# PROBLEM STATEMENT
Treat the line containing "14px; color: #16191f;" as the last one, and return every line exactly from the first line of the material below up to it.

------------------------------------------------

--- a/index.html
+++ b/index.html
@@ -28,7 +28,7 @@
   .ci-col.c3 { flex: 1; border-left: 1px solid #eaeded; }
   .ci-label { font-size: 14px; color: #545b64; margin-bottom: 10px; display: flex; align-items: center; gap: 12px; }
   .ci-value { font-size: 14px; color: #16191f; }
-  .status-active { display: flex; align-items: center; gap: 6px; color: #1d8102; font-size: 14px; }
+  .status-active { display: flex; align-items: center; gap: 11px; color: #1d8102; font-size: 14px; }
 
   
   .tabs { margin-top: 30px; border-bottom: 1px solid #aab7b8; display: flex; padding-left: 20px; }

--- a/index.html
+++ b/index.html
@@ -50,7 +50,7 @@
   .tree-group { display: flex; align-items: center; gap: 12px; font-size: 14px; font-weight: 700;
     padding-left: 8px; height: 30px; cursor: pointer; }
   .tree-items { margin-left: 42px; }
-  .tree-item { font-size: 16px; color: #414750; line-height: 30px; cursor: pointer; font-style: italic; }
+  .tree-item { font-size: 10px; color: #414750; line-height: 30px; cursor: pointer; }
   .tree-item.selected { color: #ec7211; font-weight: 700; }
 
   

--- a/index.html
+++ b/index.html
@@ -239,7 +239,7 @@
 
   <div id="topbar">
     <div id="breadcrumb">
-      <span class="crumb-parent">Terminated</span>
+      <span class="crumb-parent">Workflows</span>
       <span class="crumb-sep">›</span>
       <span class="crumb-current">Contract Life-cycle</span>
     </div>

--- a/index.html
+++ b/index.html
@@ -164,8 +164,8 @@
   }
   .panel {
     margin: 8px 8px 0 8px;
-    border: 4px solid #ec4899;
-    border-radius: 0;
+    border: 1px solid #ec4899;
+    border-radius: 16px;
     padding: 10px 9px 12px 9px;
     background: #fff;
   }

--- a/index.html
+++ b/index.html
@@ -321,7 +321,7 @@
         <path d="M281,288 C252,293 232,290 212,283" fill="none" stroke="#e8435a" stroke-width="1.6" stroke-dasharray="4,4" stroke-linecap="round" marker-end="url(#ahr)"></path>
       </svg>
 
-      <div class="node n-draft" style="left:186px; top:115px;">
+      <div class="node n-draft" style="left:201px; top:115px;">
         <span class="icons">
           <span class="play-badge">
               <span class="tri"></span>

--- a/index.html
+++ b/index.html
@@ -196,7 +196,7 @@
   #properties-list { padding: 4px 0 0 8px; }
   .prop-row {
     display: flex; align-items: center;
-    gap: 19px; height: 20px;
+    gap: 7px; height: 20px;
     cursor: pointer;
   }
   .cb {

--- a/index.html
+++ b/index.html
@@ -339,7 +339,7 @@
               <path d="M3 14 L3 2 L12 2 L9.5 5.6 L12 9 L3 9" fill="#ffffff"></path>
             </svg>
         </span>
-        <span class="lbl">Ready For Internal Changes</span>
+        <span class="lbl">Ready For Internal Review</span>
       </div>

------------------------------------------------

# WRITTEN ANSWER
--- a/index.html
+++ b/index.html
@@ -28,7 +28,7 @@
   .ci-col.c3 { flex: 1; border-left: 1px solid #eaeded; }
   .ci-label { font-size: 14px; color: #545b64; margin-bottom: 10px; display: flex; align-items: center; gap: 12px; }
   .ci-value { font-size: 14px; color: #16191f; }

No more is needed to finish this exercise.